In Reply to: a point of view or what does it take to be...? posted by Wulf on February 14, 2003 at 05:28:45:

:Hi folks,

:thanks to Linnaeus we today have a quite well organized system in systematics. But on the other hand there are some more or less uncertain definitions of what makes a genus, a species, a subspecies or only a race.

Since it seems from later posts in this thread that you might be hoping for opinions, here's mine: the definitions of `genus', `species', `subspecies', and `race' aren't uncertain, they're nonexistent. The `biological species concept', the most widely accepted definition of what a species is, and one often taught as `the' species definition in major textbooks (such as Campbell et al's `Biology') is simply inapplicable to many taxa (many ferns, for instance, and among herps, Cnemidophorus, Lacerta, and other genera with asexually-reproducing species) and which also faces a good bit of opposition on theoretical grounds from many taxonomists. OTOH, I don't think there's a better species concept waiting on the wings. And things aren't a lot better for genera and subspecies... a lot of taxonomists would like to see subspecies done away with entirely, and a genus is nothing more than a taxon more inclusive than species and less inclusive than `tribe' or `subfamily' (or whatever taxon level a given taxonomist chooses to recognize as being at the next level up from genus... another place where there isn't a solid consensus).
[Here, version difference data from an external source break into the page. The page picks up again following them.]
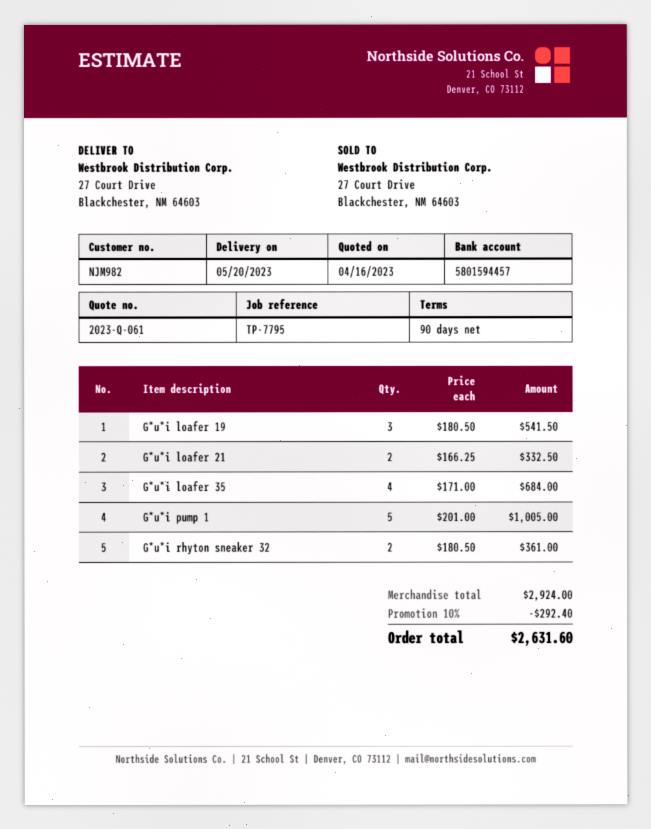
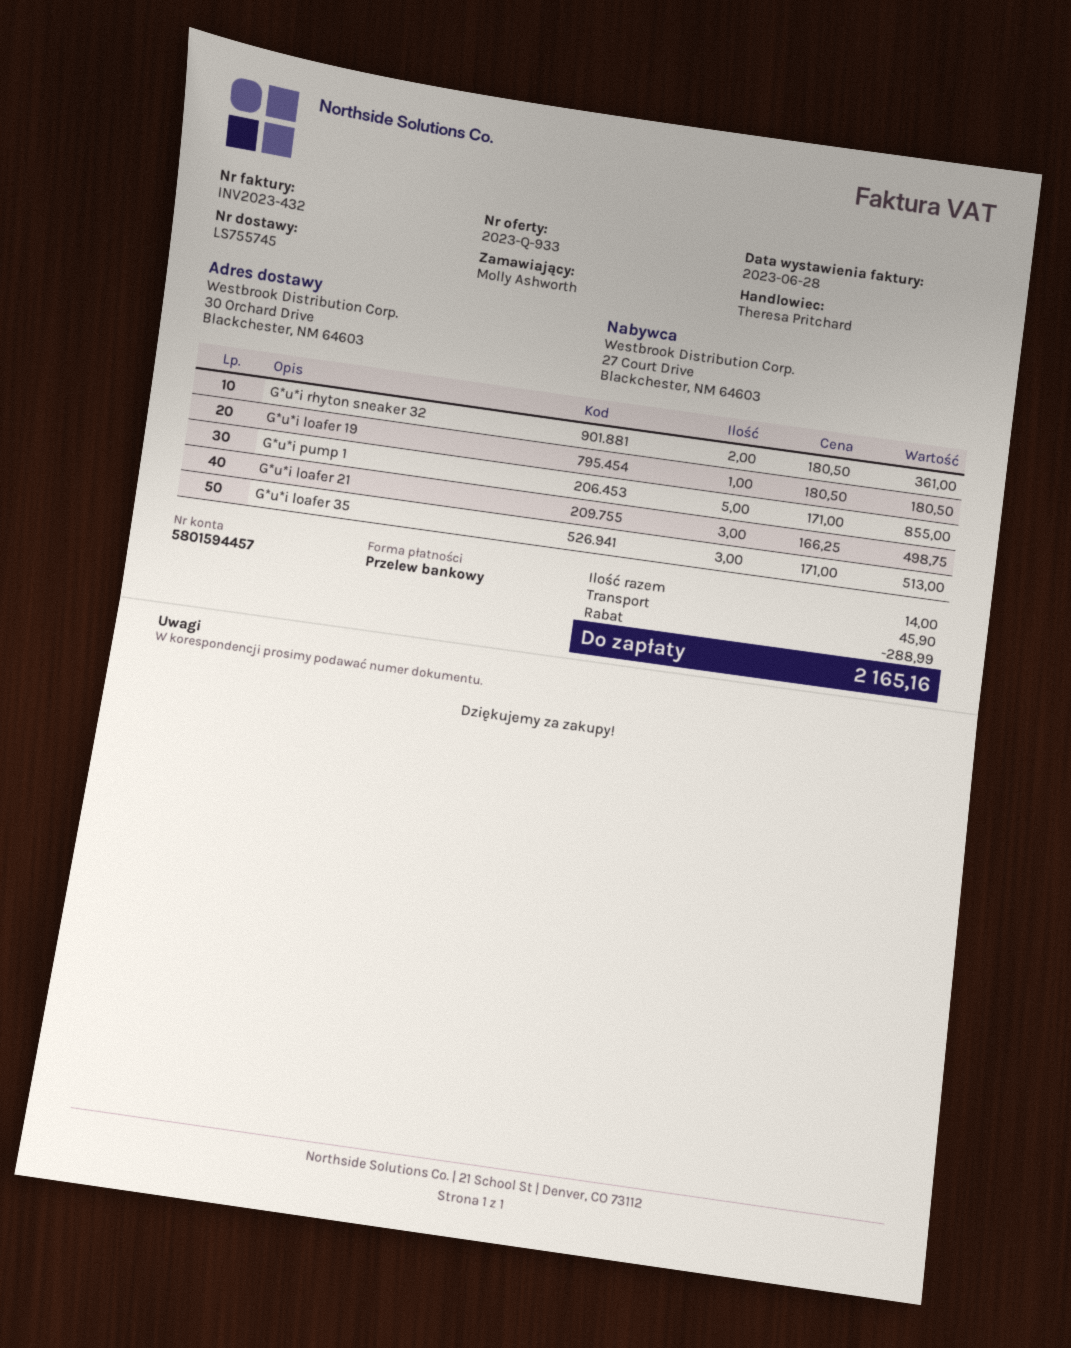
quote number: 2023-Q-061 -> 2023-Q-933
ship to: 27 Court Drive, Blackchester, NM 64603 -> 30 Orchard Drive, Blackchester, NM 64603
G*u*i loafer 19: 3 x 180.50 = 541.50 -> 1 x 180.50 = 180.50
G*u*i loafer 21: 2 x 166.25 = 332.50 -> 3 x 166.25 = 498.75
G*u*i loafer 35: 4 x 171.00 = 684.00 -> 3 x 171.00 = 513.00
G*u*i pump 1: 5 x 201.00 = 1005.00 -> 5 x 171.00 = 855.00
discount: 292.40 -> 288.99
shipping: none -> 45.90
total: 2631.60 -> 2165.16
:As for the family of pythonidae i.e. Stimson & Underwood (1990) lumped together almost (except Aspidites) all indo-australian pythons into the genus Morelia but this genus already had a key as well as others genus did. Other taxonomists seperated them again and Kluge (1993) for instance ignored the validity of Liasis fuscus but placed him into Liasis mackloti as a race (if you have a closer look at these two you'll find out a lot of differences, including locality).
:So there were different points of view and I guess all of them somehow had their right.

So far as how inclusive a taxonomist wants a genus to be, that's simply a matter of personal discretion. So long as the genus is monophyletic (and some taxonomists wouldn't even require that) and doesn't either include larger taxa or become included in a smaller taxon, anything goes.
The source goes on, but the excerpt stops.